#### Exercise objective
Please copy each line below that contains the word "position".

★ ★ ★ ★ ★ ★ ★

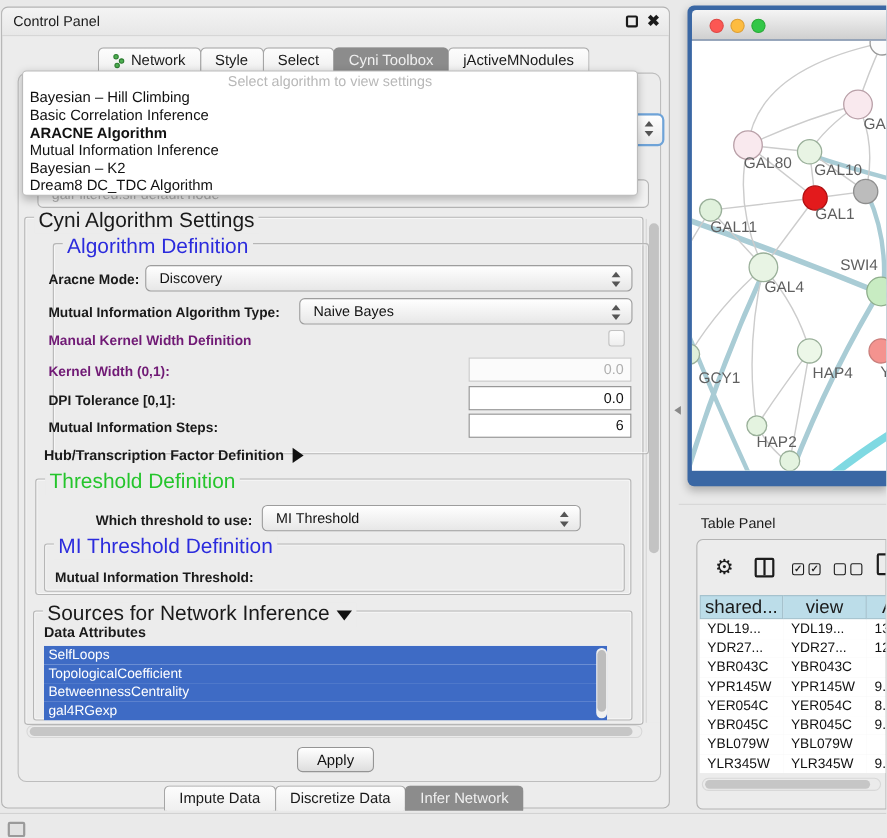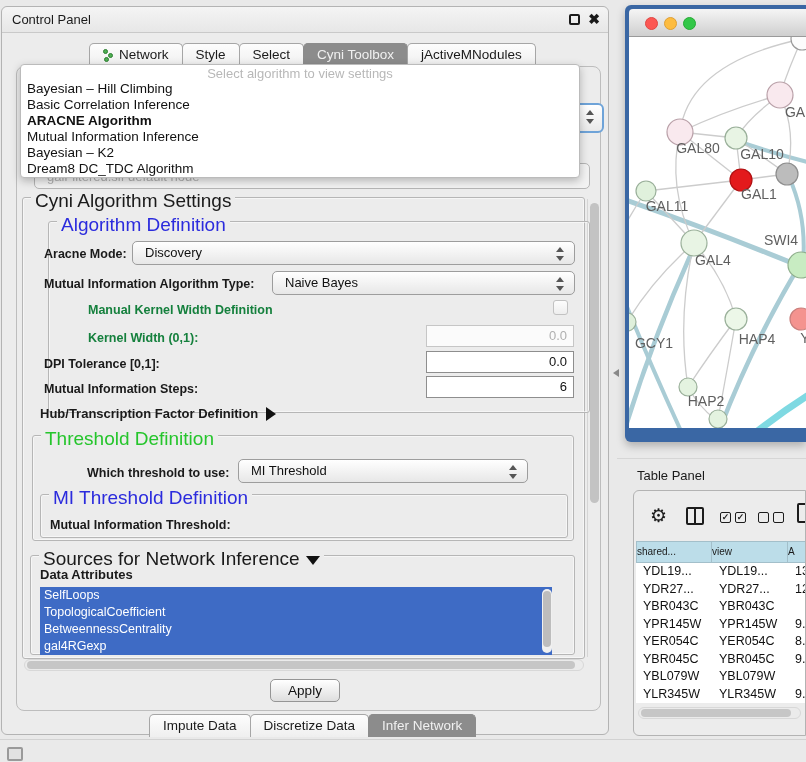--- a/index.html
+++ b/index.html
@@ -60,7 +60,7 @@
   .t-green { color:#25c52c; }
 
   .lbl  { position:absolute; font-size:12.5px; font-weight:bold; color:#1a1a1a; white-space:nowrap; }
-  .lbl.disabled { color:#15803d;margin-left:44px; }
+  .lbl.disabled { color:#701a75; }
 
   .combo { position:absolute; height:24px; border:1px solid #9d9d9d; border-radius:5px;
     background:linear-gradient(#ffffff,#e7e7e7); font-size:13px; color:#111;

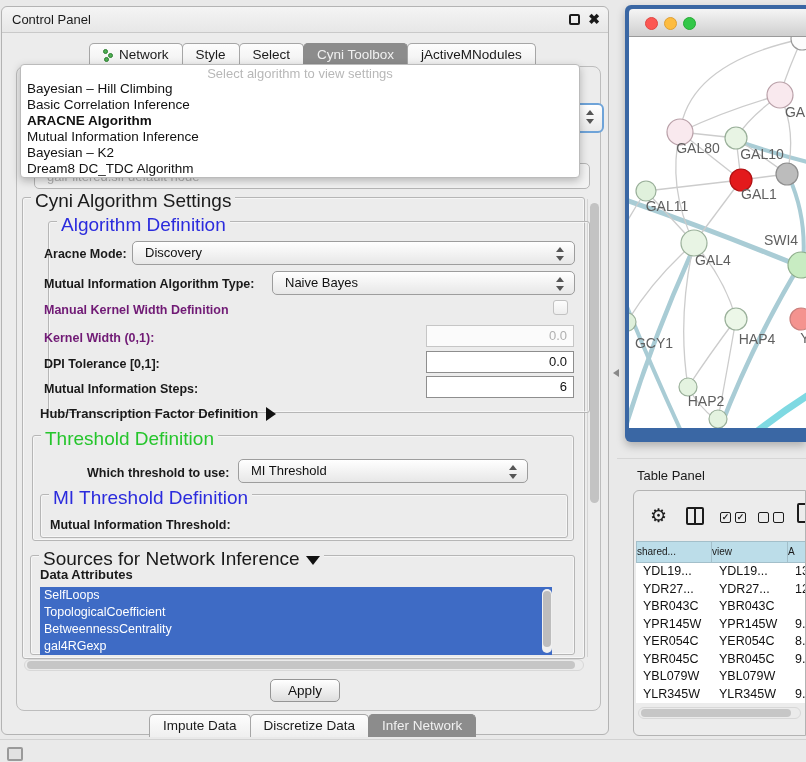--- a/index.html
+++ b/index.html
@@ -127,7 +127,7 @@
   #data-table { position:absolute; left:2px; top:50px; width:171px; height:162px; overflow:hidden; }
   .th-row, .td-row { display:flex; }
   .th { height:22px; background:#bcdde9; border:1px solid #a3bfca; border-left:none;
-    font-size:10px; color:#1a1a1a; line-height:20px; flex:none; }
+    font-size:17px; color:#1a1a1a; text-align:center; line-height:20px; flex:none; }
   .th:first-child { border-left:1px solid #a3bfca; }
   .td { height:17.5px; font-size:12.5px; color:#111; line-height:17px; padding-left:7px;
     background:#ffffff; flex:none; white-space:nowrap; overflow:hidden; }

★ ★ ★ ★ ★ ★ ★

#### Output of the exercise
   .lbl  { position:absolute; font-size:12.5px; font-weight:bold; color:#1a1a1a; white-space:nowrap; }
   .combo { position:absolute; height:24px; border:1px solid #9d9d9d; border-radius:5px;
   #data-table { position:absolute; left:2px; top:50px; width:171px; height:162px; overflow:hidden; }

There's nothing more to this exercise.